What is the nature of this record (corrigendum)?
The DOI 10.1016/j.red.2025.101320 is a corrigendum to the original RED article 101307 (2025). The full-text file provided is the underlying working paper (IZA Discussion Paper No. 15872, January 2023), itself a heavily revised version of an earlier IZA paper, ‘Employment Reallocation over the Business Cycle: Evidence from Danish Data,’ a chapter of Bertheau’s PhD dissertation. The summary reflects the substantive paper content; the corrigendum itself (corrections to the published version) is not detailed in the provided text.
Key Concepts
Job ladder: A common ranking by workers of available jobs from less to more desirable; the paper tests whether the rung is best indexed by a firm’s average wage or its TFP, treating the measure that best predicts voluntary (poaching) moves up as the true ladder.
Net poaching channel: Net employer-to-employer (EE) flows — hires poached from other firms minus separations to other firms (direct moves with under seven days of nonemployment). Treated as primarily voluntary (80% per Taber and Vejlin 2020) and thus revealing of the job ladder.

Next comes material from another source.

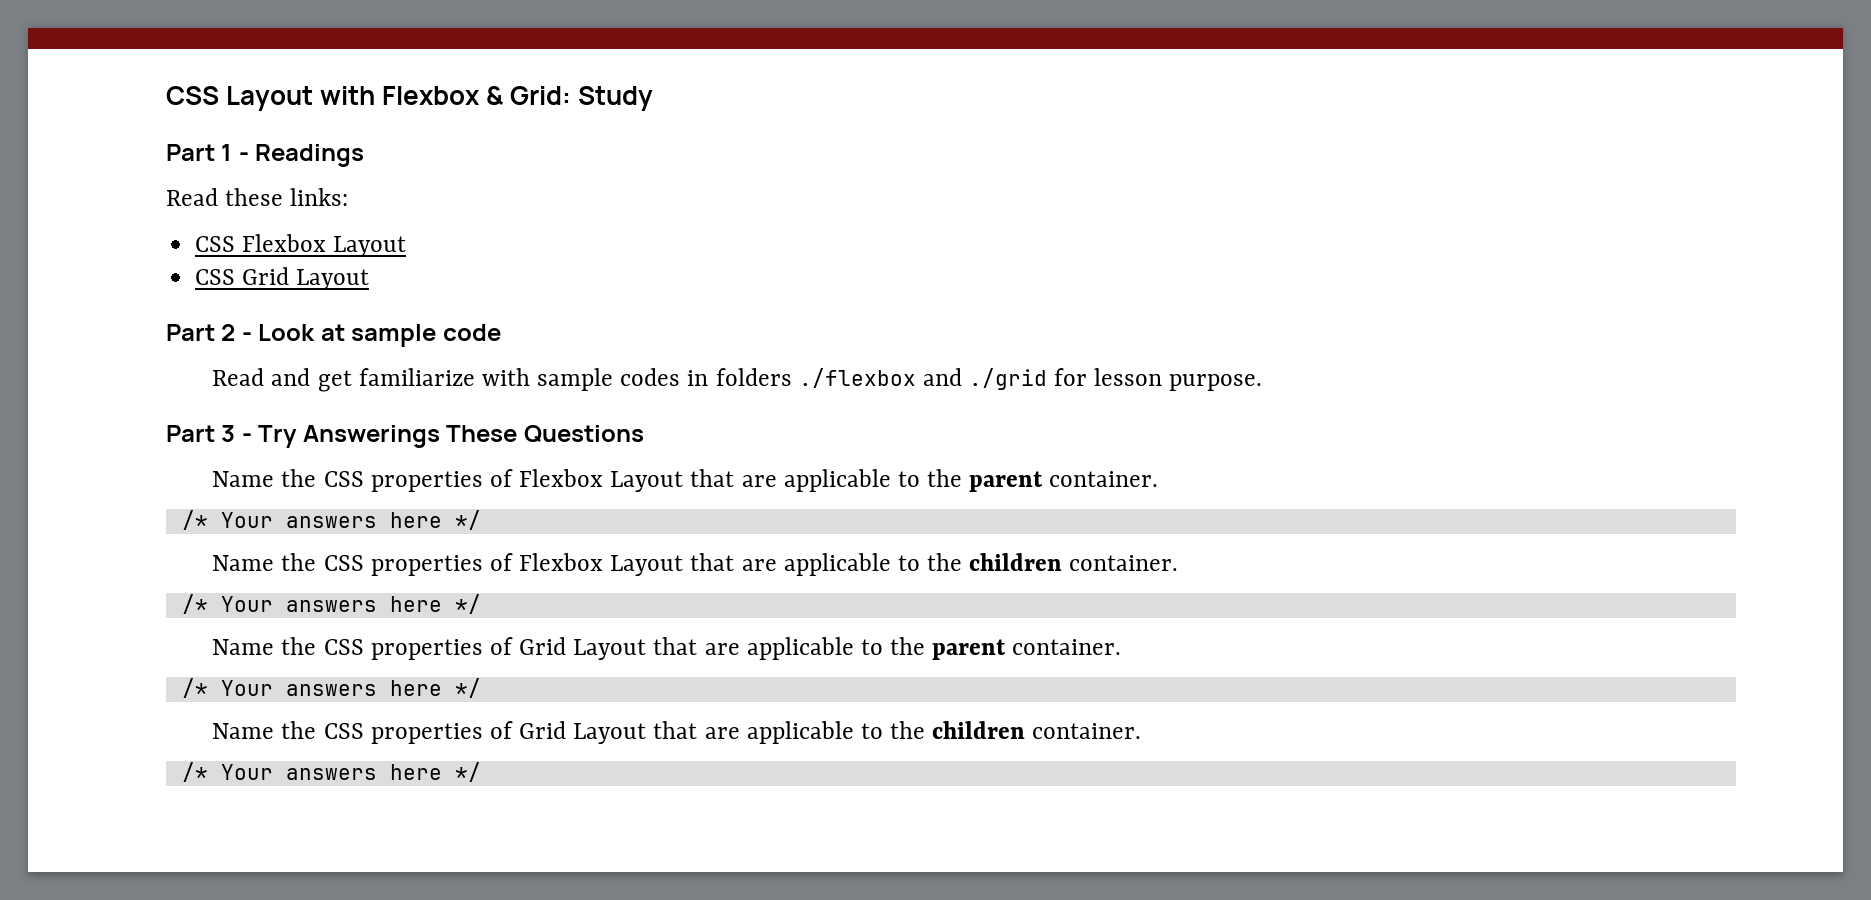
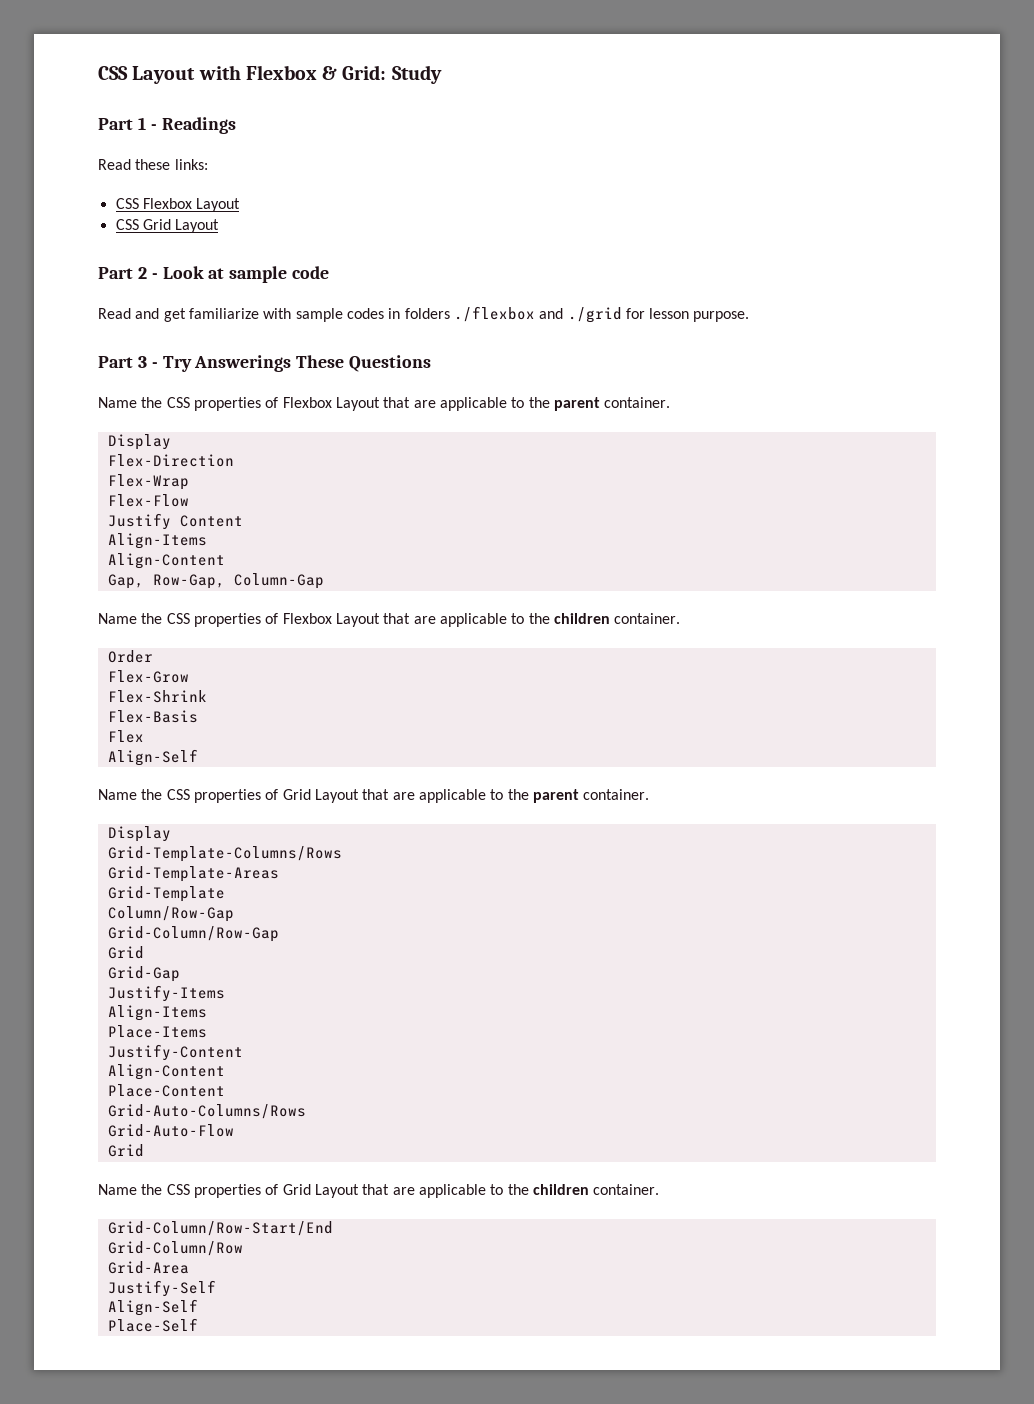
[181,510,481,530] /* Your answers here */ -> [107,434,171,450] [107,454,234,467] [107,474,189,490] [107,494,189,507] [107,513,243,530] [107,533,207,549] [107,553,225,569] [107,573,324,589] Display // Flex-Direction // Flex-Wrap // Flex-Flow // Justify Content // Align-Items // Align-Content // Gap, Row-Gap, Column-Gap
[181,594,481,614] /* Your answers here */ -> [107,650,153,663] [107,670,189,683] [107,690,207,703] [107,710,198,723] [107,730,144,743] [107,749,198,766] Order // Flex-Grow // Flex-Shrink // Flex-Basis // Flex // Align-Self
[181,678,481,698] /* Your answers here */ -> [107,826,171,842] [107,846,342,862] [107,866,279,882] [107,886,225,902] [107,906,234,922] [107,926,279,942] [107,946,144,959] [107,966,180,982] [107,985,225,1002] [107,1005,207,1021] [107,1025,207,1038] [107,1044,243,1061] [107,1064,225,1080] [107,1084,225,1097] [107,1104,306,1119] [107,1124,234,1137] [107,1144,144,1157] Display // Grid-Template-Columns/Rows // Grid-Template-Areas // Grid-Template // Column/Row-Gap // Grid-Column/Row-Gap // Grid // Grid-Gap // Justify-Items // Align-Items // Place-Items // Justify-Content // Align-Content // Place-Content // Grid-Auto-Columns/Rows // Grid-Auto-Flow // Grid
[181,762,481,782] /* Your answers here */ -> [107,1221,333,1236] [107,1241,243,1256] [107,1261,189,1274] [107,1280,216,1297] [107,1299,198,1316] [107,1318,198,1332] Grid-Column/Row-Start/End // Grid-Column/Row // Grid-Area // Justify-Self // Align-Self // Place-Self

Net nonemployment channel: Net flows between a firm and the nonemployment pool — hires from nonemployment minus separations to nonemployment; not distinguished by type of nonemployment because Danish means-tested assistance prevents separating active from inactive jobseekers.
Cleansing effect: In this paper’s sense, recessions direct/retain employment in more productive firms: the high-low productivity gap in job creation WIDENS in recessions, as low-productivity firms both separate more workers to nonemployment and stop hiring from it.

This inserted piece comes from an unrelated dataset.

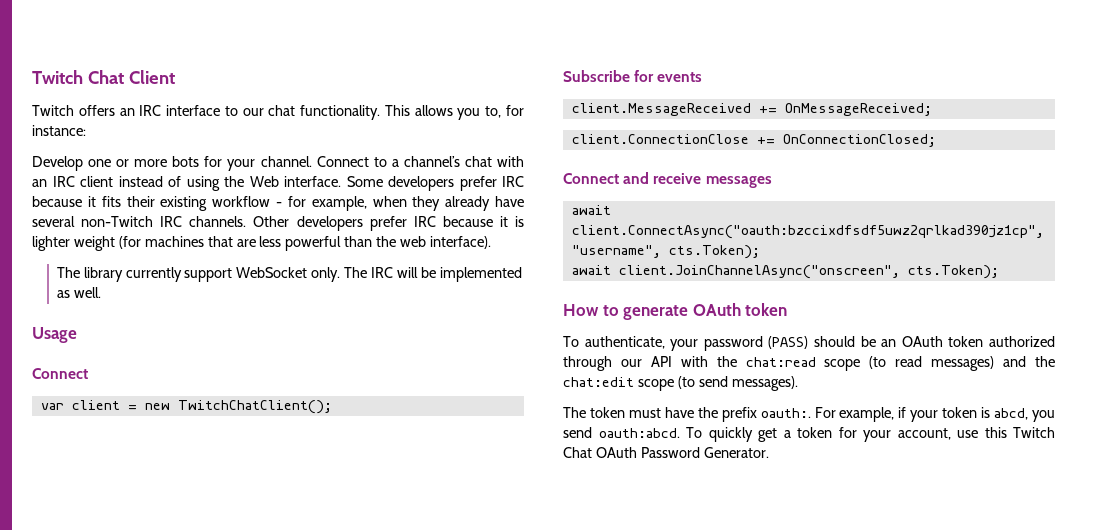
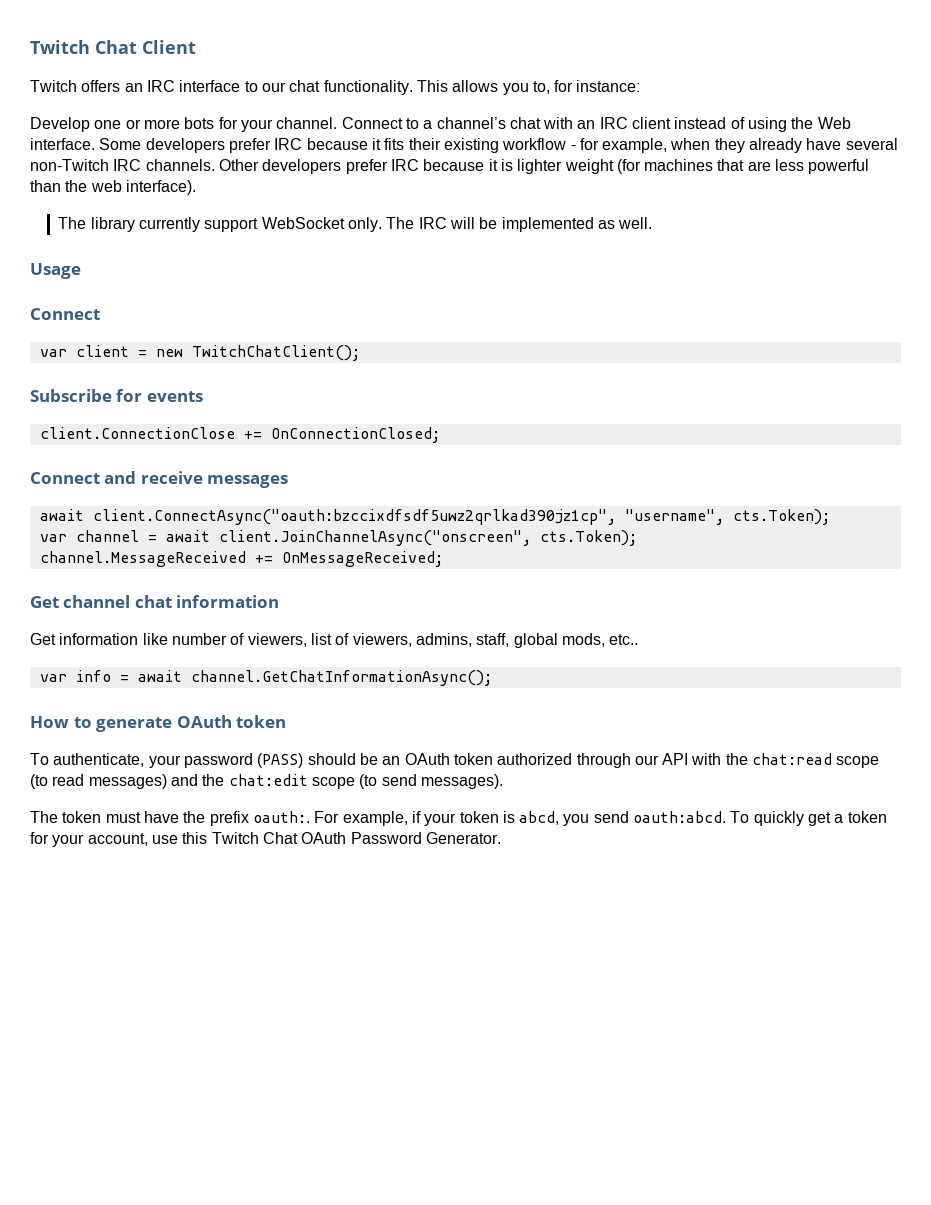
[571,103,932,116] // client.MessageReceived += OnMessageReceived; -> (203, 396) none
(760, 252) none -> [39,530,157,542] var channel =
(999, 272) none -> [39,551,443,567] [30,595,280,608] [30,633,639,648] [39,670,492,686] // channel.MessageReceived += OnMessageReceived; // Get channel chat information // Get information like number of viewers, list of viewers, admins, staff, global mods, etc.. // var info = await channel.GetChatInformationAsync();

Sullying effect: Workers are matched to better firms at a lower rate in bad times: the differential net POACHING rate between high and low firms shrinks in recessions, so the (especially wage) job ladder breaks down and workers get stuck in low-rung firms.

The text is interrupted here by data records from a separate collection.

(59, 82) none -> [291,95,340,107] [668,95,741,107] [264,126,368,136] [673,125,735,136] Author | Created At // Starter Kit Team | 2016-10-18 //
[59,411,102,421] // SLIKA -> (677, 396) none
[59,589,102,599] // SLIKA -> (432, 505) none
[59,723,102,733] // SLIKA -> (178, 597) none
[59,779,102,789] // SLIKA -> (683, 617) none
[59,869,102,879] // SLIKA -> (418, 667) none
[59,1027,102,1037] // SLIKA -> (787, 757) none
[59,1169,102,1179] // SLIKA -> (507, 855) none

TFP (Olley-Pakes control function): Revenue-based total factor productivity estimated via the Olley-Pakes (1996) two-step method, using firm investment as a proxy for unobserved productivity; preferred over labor productivity/sales per worker because it nets out capital intensity and better predicts employment growth and net poaching.
Time-aggregation bias: The distortion in measured EE transitions when employment is observed only at low (e.g., quarterly) frequency, which conflates EE moves with moves through short nonemployment spells; daily Danish data avoid it (quarterly data overstate EE rates by ~30%, Bertheau and Vejlin 2022).